The US should have a comprehensive long-term strategy and not a fragmented or changing one if wants to win also this Cold War, that’s true. But this doesn’t mean that Trump actions reveal an incoherent strategy. On the opposite. At the end of the day the coherent strategy of Containment lasted 4 decades, before to be successful, and required different regional wars and global actions. To contain Iran too US tried with regional wars (Afghanistan-Iraq) and a Western embargo, but then the birth of proxy wars and the diplomatic cooperative approach of Obama presidency changed the situation, giving Iran more power. Trump administration started with the strategy of “maximum pressure” that is actually giving its own results. The US should therefore keep and increase this pressure, like is doing now, transforming it in a “weakening engagement”, close in some way to the “containment” strategy, but balanced with a more offensive policy, similar to the “roll back” that US didn’t really use towards Soviet influence across Europe and Asia (but that was another rival). This will really help US to do a better deal with Iran, not with the Ayatollah but with a new regime, when the moment of regime change will arrive (from inside the country as always must be in order to be sustainable). When people will be fed up of the regime propaganda and repression, the citizens themselves will topple the dictatorship masked by “Supreme Guide”, in Iran as anywhere else.

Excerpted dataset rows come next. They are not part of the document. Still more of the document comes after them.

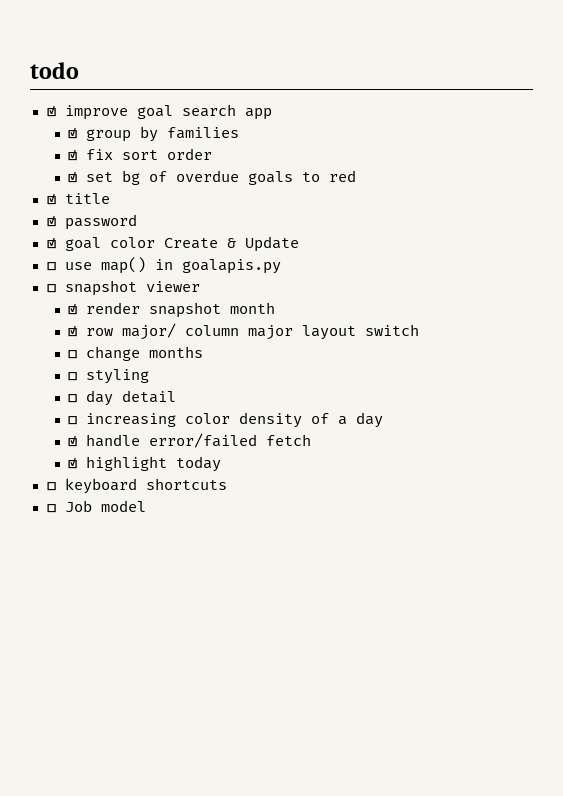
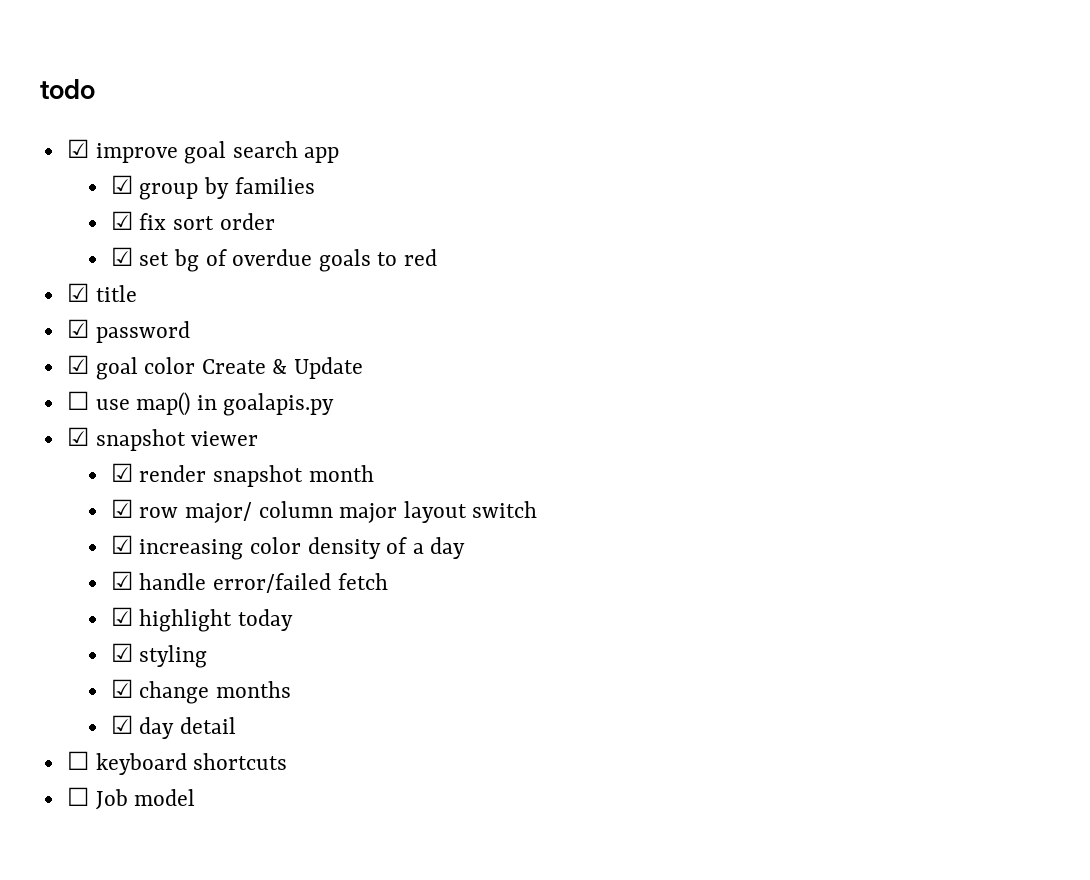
- ☐ snapshot viewer
+ ☑ snapshot viewer
- ☐ change months
- ☐ styling
- ☐ day detail
- ☐ increasing color density of a day
+ ☑ increasing color density of a day
+ ☑ styling
+ ☑ change months
+ ☑ day detail

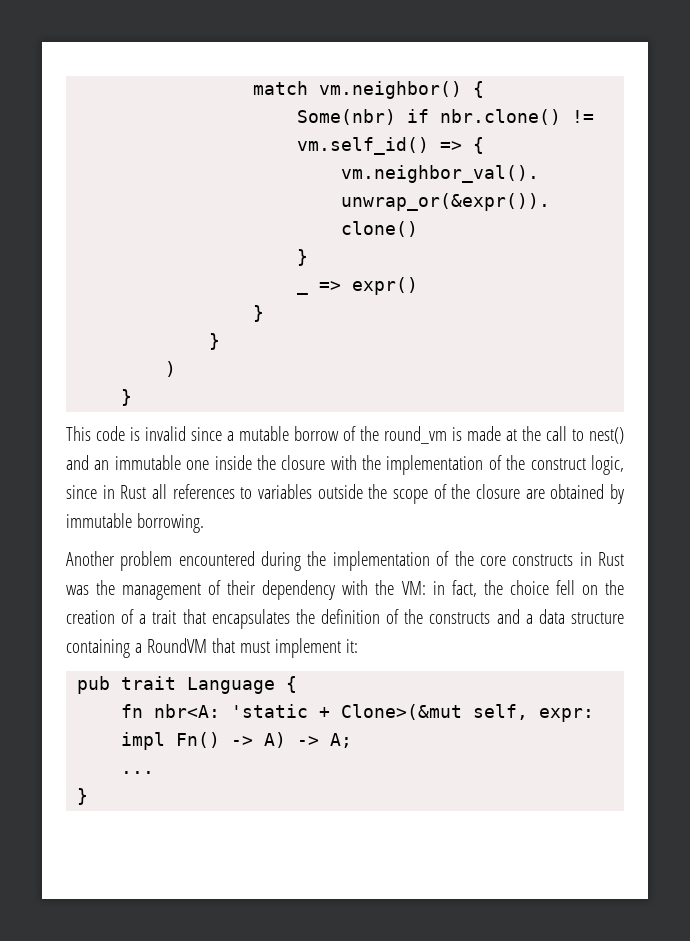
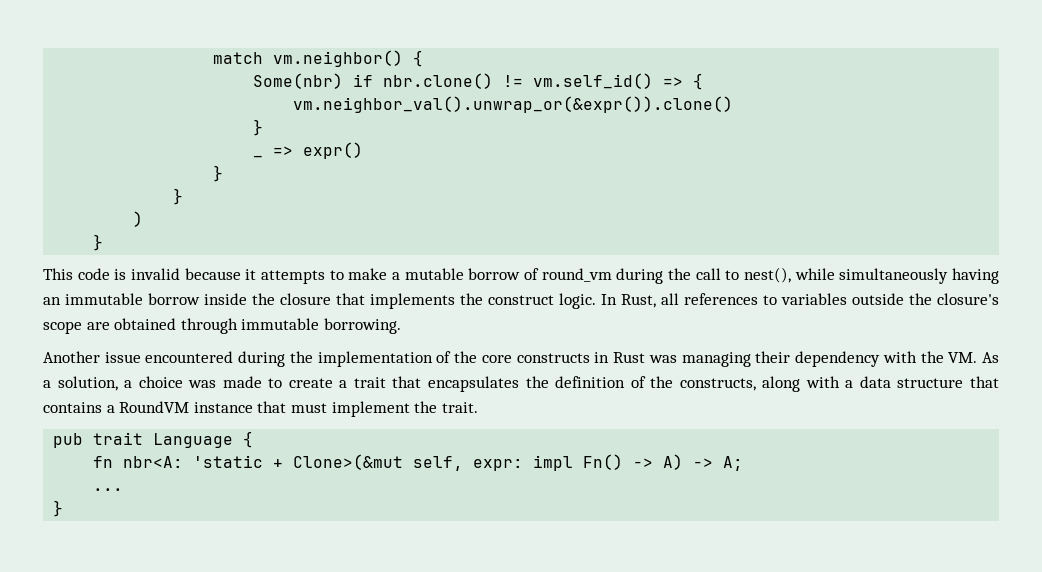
- This code is invalid since a mutable borrow of the round_vm is made at the call to nest() and an immutable one inside the closure with the implementation of the construct logic, since in Rust all references to variables outside the scope of the closure are obtained by immutable borrowing.
+ This code is invalid because it attempts to make a mutable borrow of round_vm during the call to nest(), while simultaneously having an immutable borrow inside the closure that implements the construct logic. In Rust, all references to variables outside the closure's scope are obtained through immutable borrowing.
- Another problem encountered during the implementation of the core constructs in Rust was the management of their dependency with the VM: in fact, the choice fell on the creation of a trait that encapsulates the definition of the constructs and a data structure containing a RoundVM that must implement it:
+ Another issue encountered during the implementation of the core constructs in Rust was managing their dependency with the VM. As a solution, a choice was made to create a trait that encapsulates the definition of the constructs, along with a data structure that contains a RoundVM instance that must implement the trait.

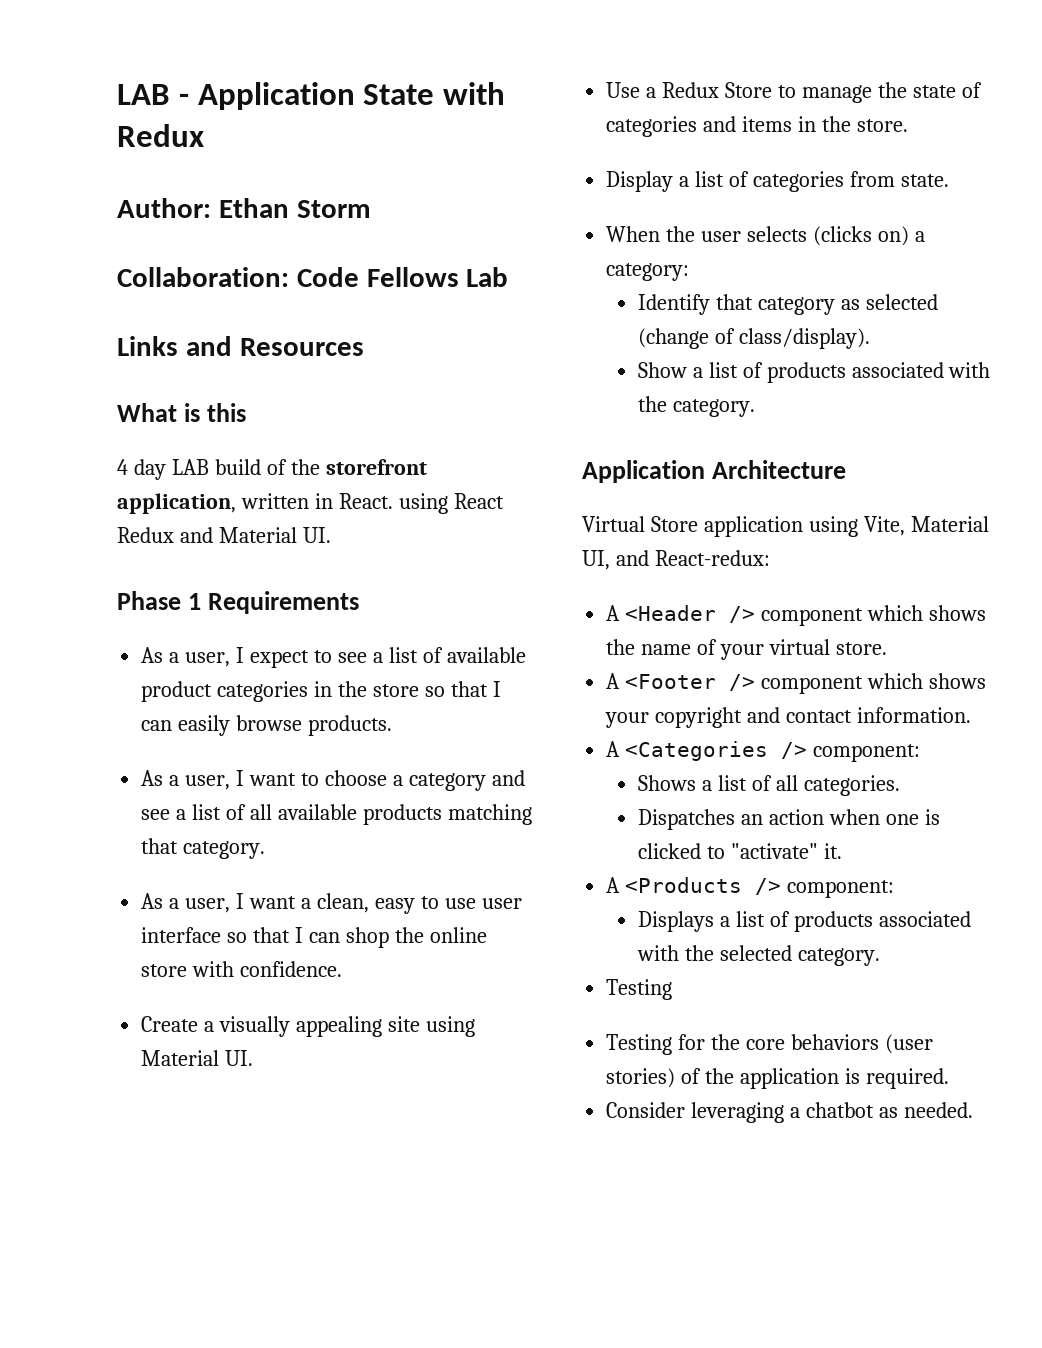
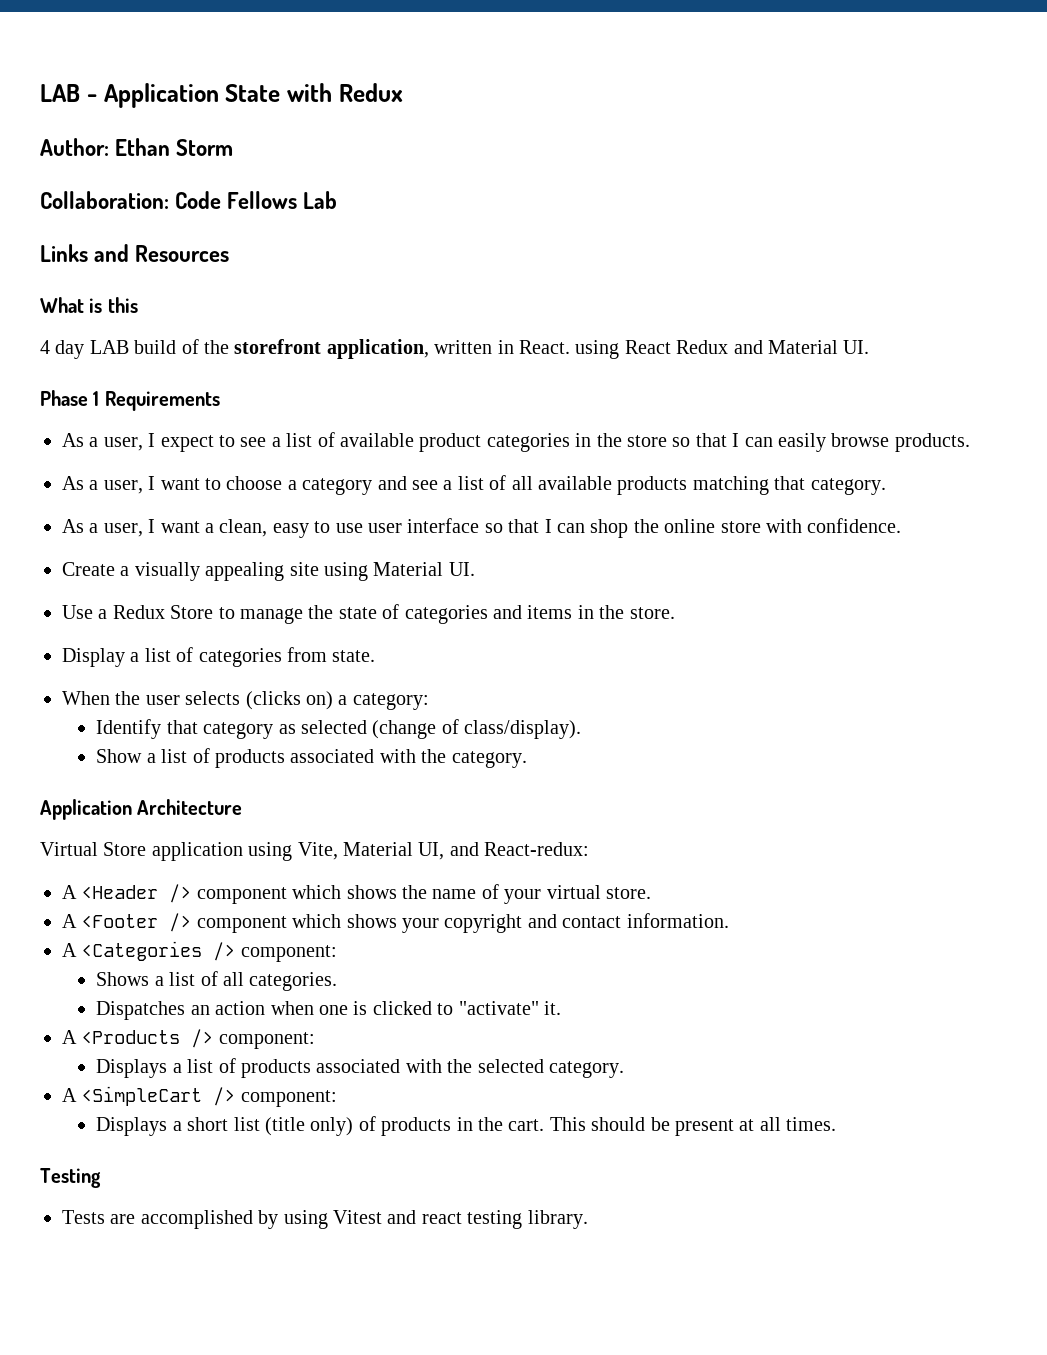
  Displays a list of products associated with the selected category.
+ A <SimpleCart /> component:
+ Displays a short list (title only) of products in the cart. This should be present at all times.
  Testing
- Testing for the core behaviors (user stories) of the application is required.
- Consider leveraging a chatbot as needed.
+ Tests are accomplished by using Vitest and react testing library.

The clearest demonstration that this weakening engagement is the best strategy is the fact that when the US arrived to a deal with Iran after 36 years of division, Iran was not weakened but reinforced. Instead, the art of the deal, Trump docet, require that deals must be done from a superior position, otherwise they will be good for the other part not for us. The weakening engagement has shown to be working very well already, as after the assassination of Suleiman Iran practically only reaction was an own goal: killing Iranians on the Ukrainian flight. Showing not only the unwillingness to really revenge with a full attack against US military bases, to avoid an escalation that Iranian regime could not win, but also the inability to use the most advance weapons, like the missiles that shoot down the airplane. Therefore, the weakening of the regime is already very evident, besides the protest that are going on in the country.

So how this coherent strategy should be maintained in this decade? The weakening engagement strategy should be maintained first of all with economic tools, as economic crisis is always the first reason of protests against a regime. The economic embargo is already giving its fruits (Iran economy is expected to shrink almost 9% in 2019/2020 according to World Bank). The second threat to the regime will be the democratic and modernization desire of the youth. And here will be important to support the demonstrations as usual but also to engage with the soft power of Iranian people, their culture and history, showing to the world that Iran is much more than a Theocratic regime. The third threat to the regime will be the imperial overstretching, with regional influence not able to be held anymore with economic shrinking. Imperial overstretch and economic stagnation are a tremendous cocktail against the survival of a regime, as Roman empire learned almost two millennia ago and Soviet Union more recently. And the Syrian, Iraqi and Yemeni wars, together with Hezbollah support in Lebanon, already made Iran starting to suffer from the regional engagement, making the Quds Forces on the first line of efforts. The final important thing for this strategy to work is to continue with the escalation, to make Iranian regime weaker and weaker.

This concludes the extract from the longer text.